2) The authors did not adequately describe the apparatus used for the head-fixation. Were the animals free to run on a treadmill or on a wheel? If so, did the author had access to the speed of the animal? This is a clear limitation of the head-fixed experiment compared to freely moving juxtacellular recording (again, Tukker et al., 2015). The fact that Layer 2 neurons are theta modulated suggests that they may be modulated by speed, and that will be the demonstration of a nice functional and anatomical segregation between the HD and speed signals. Perhaps the authors should first try to correlate the firing rate with angular speed?

First, we apologize for not having provided sufficient details about the passive-rotation procedures (see also response to comment 11 below). We have now added more information in the revised Methods, and provide a video of a representative HD cell recorded during passive rotation (Video 1).
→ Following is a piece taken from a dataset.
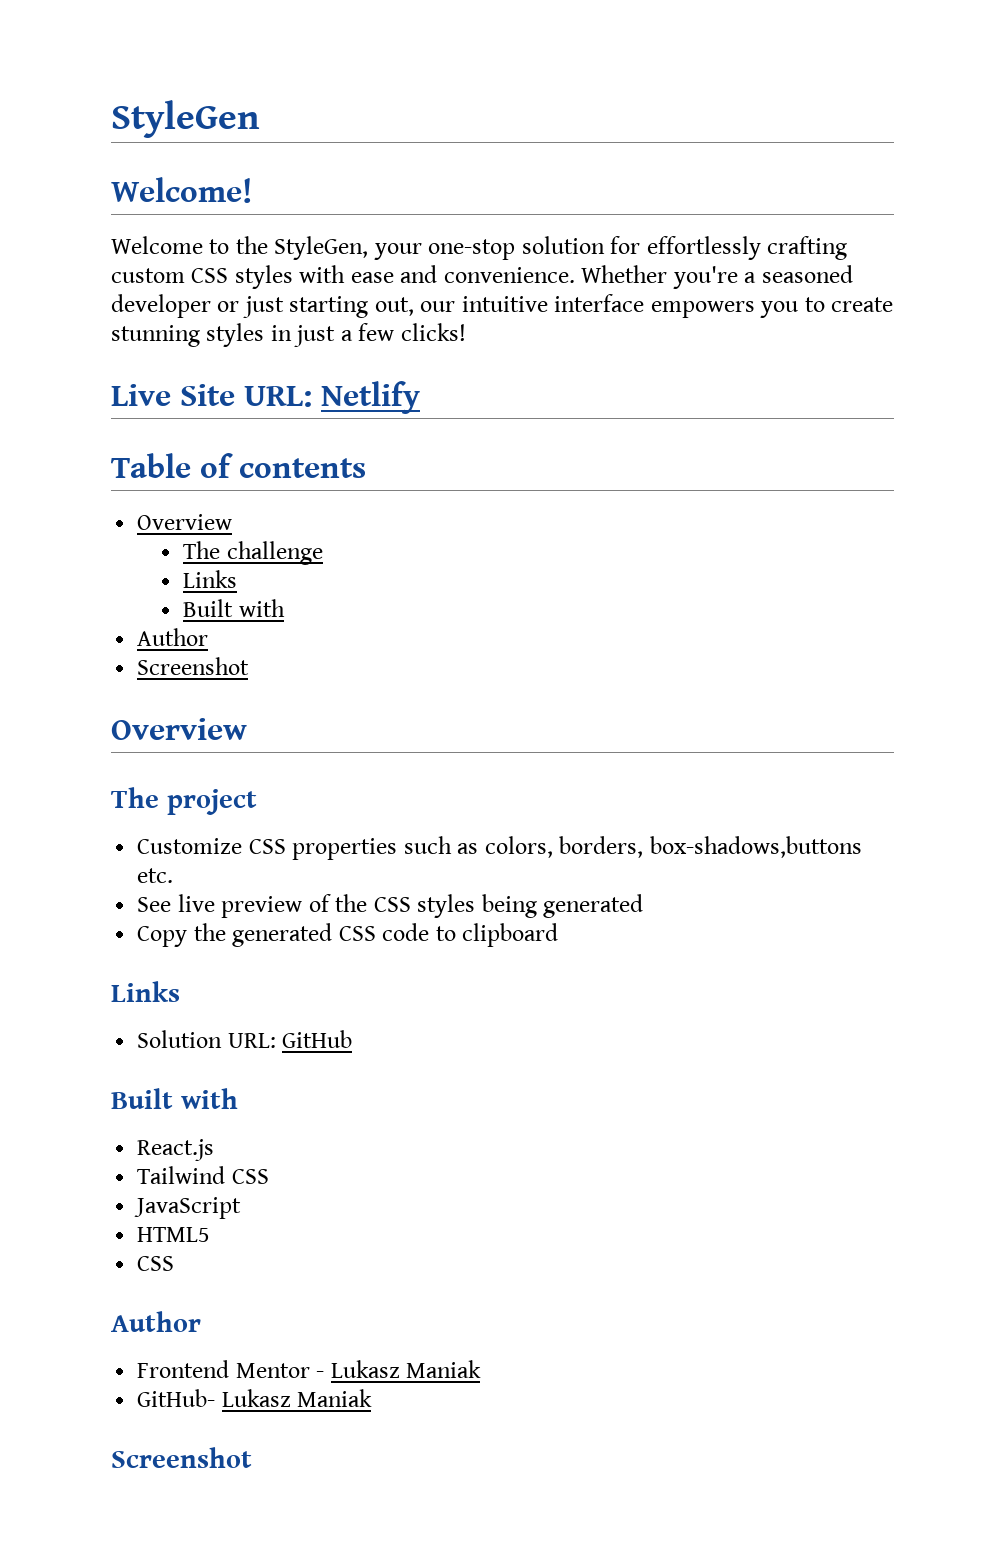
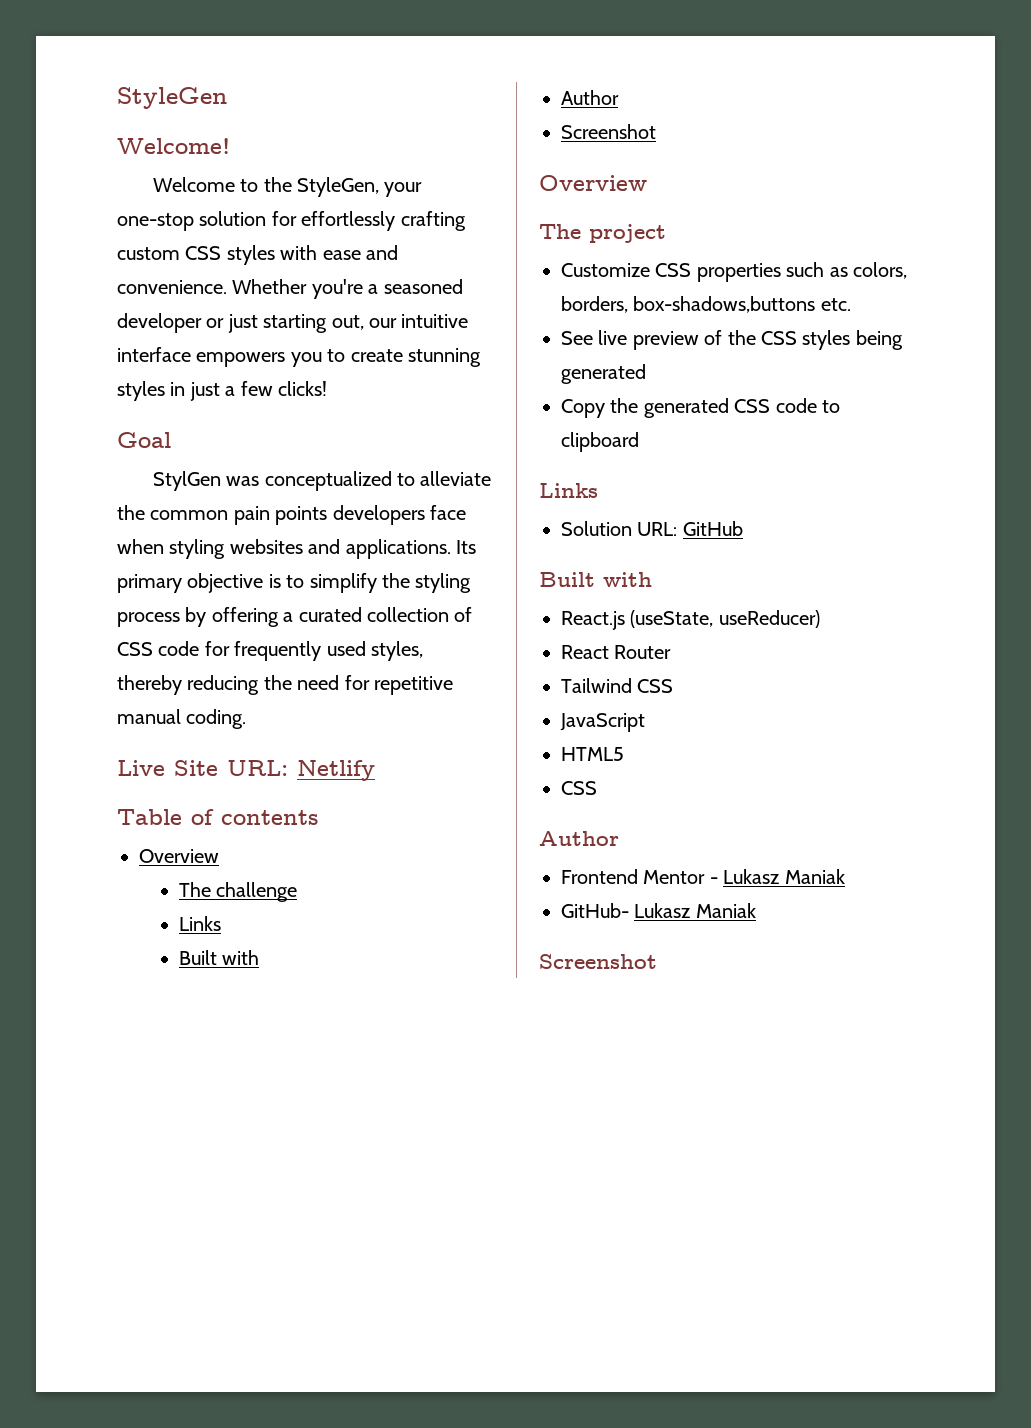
+ Goal
+ StylGen was conceptualized to alleviate the common pain points developers face when styling websites and applications. Its primary objective is to simplify the styling process by offering a curated collection of CSS code for frequently used styles, thereby reducing the need for repetitive manual coding.
- React.js
+ React.js (useState, useReducer)
+ React Router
Second, we specify that our rats were not on a treadmill, and hence we cannot correlate spiking activity to the animal translational movement. For clarity, we now state in the revised manuscript that under our preparation, theta-activity most likely reflects immobility-related type-II theta, as previous work on passively-rotated rats has indicated (Shin et al., 2010). Following the Reviewers’ suggestion, we have correlated neuronal activity to angular velocity. We followed the criteria of Kropff et al. (2015) for defining significantly speed-modulated neurons (see details in the revised Methods). We found that only very few identified principal neurons were significantly modulated by angular velocity (4 out of 48), which prevented statistical comparison between L2 and L3 neurons (of note, the proportion of modulated neurons did not significantly differ between L2 and L3: 2/11 and 2/25, respectively; p=0.5, Fisher’s exact test). On the other hand, the majority of FS interneurons was significantly modulated by angular velocity (13 out of 20; p<0.05). We refer to this analysis in the revised manuscript.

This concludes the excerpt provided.